L'édito européen de Quentin Dickinson

Éternels regrets...

Photo de Samuel Wölfl - Pexels Éternels regrets...
Photo de Samuel Wölfl - Pexels

Chaque semaine, Quentin Dickinson revient sur des thèmes de l'actualité européenne sur euradio.

Cette semaine, QD, vous comptez nous proposer une réflexion sur l’époque que nous vivons…

C’est l’une des leçons des siècles qui nous ont précédé, et qui demeure toujours vérifiable : pour survivre, toute idéologie est naturellement portée à se radicaliser à l’extrême ; lorsqu’elle y parvient, une idéologie en tous points inverse entraîne la pensée et la pratique politique vers l’extrême opposé, et le processus se perpétue tout au long de l’histoire de l’humanité.

La synthèse de ces allers-retours n’est donc qu’un état fugitif, la période nécessairement limitée dans le temps où surnagent la modération et la cohabitation des contraires.

Ceci posé, où diable voulez-vous nous entraîner ?...

A cet autre constat : l’économie se mondialisant au cours des années 1990, l’on a pu croire que l’addition des accords de libre-échange, bilatéraux ou multilatéraux, allait gommer la somme vertigineuse des règlements douaniers nationaux.

Et, dans un premier temps, ce fut le cas.

Mais, au prétexte (notamment) de s’adapter à des circonstances nouvelles ou de protéger le consommateur et la planète, les principaux États se sont mis à tisser une toile de plus en plus touffue de règlements dits techniques, imposés à toute entreprise souhaitant vendre ses produits à l’importation dans un pays autre que le sien.

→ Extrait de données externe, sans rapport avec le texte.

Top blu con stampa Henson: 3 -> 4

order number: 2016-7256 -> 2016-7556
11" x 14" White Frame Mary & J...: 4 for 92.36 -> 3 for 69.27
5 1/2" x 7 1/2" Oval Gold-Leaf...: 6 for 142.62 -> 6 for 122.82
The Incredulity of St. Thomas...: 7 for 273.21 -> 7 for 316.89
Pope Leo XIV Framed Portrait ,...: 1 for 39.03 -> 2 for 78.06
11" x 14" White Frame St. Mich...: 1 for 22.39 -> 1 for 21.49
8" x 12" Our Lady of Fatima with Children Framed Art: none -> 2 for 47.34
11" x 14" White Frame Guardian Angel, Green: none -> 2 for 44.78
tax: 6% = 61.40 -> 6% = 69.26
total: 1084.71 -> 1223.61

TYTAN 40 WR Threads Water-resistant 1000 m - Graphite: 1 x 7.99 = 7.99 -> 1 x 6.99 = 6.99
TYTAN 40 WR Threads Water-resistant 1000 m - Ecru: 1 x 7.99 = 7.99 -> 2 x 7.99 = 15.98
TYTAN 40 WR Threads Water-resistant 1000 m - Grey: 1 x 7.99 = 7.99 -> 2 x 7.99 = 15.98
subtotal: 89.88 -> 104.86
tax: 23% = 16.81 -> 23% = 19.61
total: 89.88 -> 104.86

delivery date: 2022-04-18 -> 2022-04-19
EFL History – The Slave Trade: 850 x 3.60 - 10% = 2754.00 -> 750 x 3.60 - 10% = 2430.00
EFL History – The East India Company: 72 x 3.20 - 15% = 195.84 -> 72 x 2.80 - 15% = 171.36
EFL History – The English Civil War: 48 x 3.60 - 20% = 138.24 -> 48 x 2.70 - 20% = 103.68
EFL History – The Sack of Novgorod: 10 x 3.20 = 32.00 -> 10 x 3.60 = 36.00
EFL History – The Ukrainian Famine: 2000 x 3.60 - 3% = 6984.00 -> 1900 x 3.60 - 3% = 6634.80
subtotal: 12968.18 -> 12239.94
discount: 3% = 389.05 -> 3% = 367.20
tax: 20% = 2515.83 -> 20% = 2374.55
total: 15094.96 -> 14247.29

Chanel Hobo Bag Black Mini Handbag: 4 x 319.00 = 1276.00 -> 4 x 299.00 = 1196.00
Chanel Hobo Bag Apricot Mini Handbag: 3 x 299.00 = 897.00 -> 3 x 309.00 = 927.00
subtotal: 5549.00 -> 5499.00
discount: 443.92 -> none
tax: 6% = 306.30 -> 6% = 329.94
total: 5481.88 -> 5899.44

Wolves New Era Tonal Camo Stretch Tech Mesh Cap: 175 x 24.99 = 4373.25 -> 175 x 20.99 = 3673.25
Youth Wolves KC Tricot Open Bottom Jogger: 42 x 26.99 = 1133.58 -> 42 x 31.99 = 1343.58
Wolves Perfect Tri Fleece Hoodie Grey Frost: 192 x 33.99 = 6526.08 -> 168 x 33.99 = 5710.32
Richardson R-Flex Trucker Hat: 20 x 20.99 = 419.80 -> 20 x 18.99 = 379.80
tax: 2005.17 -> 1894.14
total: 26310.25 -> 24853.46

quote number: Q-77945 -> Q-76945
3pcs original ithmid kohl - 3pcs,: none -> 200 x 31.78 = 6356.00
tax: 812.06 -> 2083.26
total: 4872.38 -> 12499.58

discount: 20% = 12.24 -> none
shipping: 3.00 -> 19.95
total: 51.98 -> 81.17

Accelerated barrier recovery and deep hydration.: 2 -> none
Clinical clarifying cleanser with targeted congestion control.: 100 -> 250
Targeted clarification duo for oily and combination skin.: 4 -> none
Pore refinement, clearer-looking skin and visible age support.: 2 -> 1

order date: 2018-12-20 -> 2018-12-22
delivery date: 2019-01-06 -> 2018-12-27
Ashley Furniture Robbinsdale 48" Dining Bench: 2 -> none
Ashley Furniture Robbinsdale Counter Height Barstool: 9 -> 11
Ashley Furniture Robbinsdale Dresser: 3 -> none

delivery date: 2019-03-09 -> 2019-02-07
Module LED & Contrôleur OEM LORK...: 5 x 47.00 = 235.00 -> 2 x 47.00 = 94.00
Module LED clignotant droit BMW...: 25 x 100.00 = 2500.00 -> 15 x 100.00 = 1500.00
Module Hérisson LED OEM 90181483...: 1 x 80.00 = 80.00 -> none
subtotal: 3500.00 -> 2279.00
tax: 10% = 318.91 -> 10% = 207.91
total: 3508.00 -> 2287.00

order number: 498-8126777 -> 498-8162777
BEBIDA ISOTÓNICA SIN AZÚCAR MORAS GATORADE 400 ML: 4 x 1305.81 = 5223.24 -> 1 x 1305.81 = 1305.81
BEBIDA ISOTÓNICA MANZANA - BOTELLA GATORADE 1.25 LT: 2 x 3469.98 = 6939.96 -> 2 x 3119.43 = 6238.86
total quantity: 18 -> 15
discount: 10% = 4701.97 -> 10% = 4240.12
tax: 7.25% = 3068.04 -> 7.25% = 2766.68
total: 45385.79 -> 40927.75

A cet égard, la statistique est irréfutable : dans les années 1960, aux États-Unis, le Code fédéral du Commerce comprenait à peine 20.000 pages ; aujourd’hui, il dépasse les 180.000 pages.

Inutile de préciser que l’Union européenne fait encore mieux (si l’on peut dire) : depuis cinq ans, elle aura promulgué deux fois plus de directives et de règlements que les États-Unis eux-mêmes.

Et le résultat, QD, quel est-il ?...

Le résultat, depuis une grosse dizaine d’années, c’est une contestation croissante - et double : celle des milieux économiques, toujours prompts à crier à la concurrence déloyale, et celle des citoyens, vigilants témoins du coût du panier de la ménagère.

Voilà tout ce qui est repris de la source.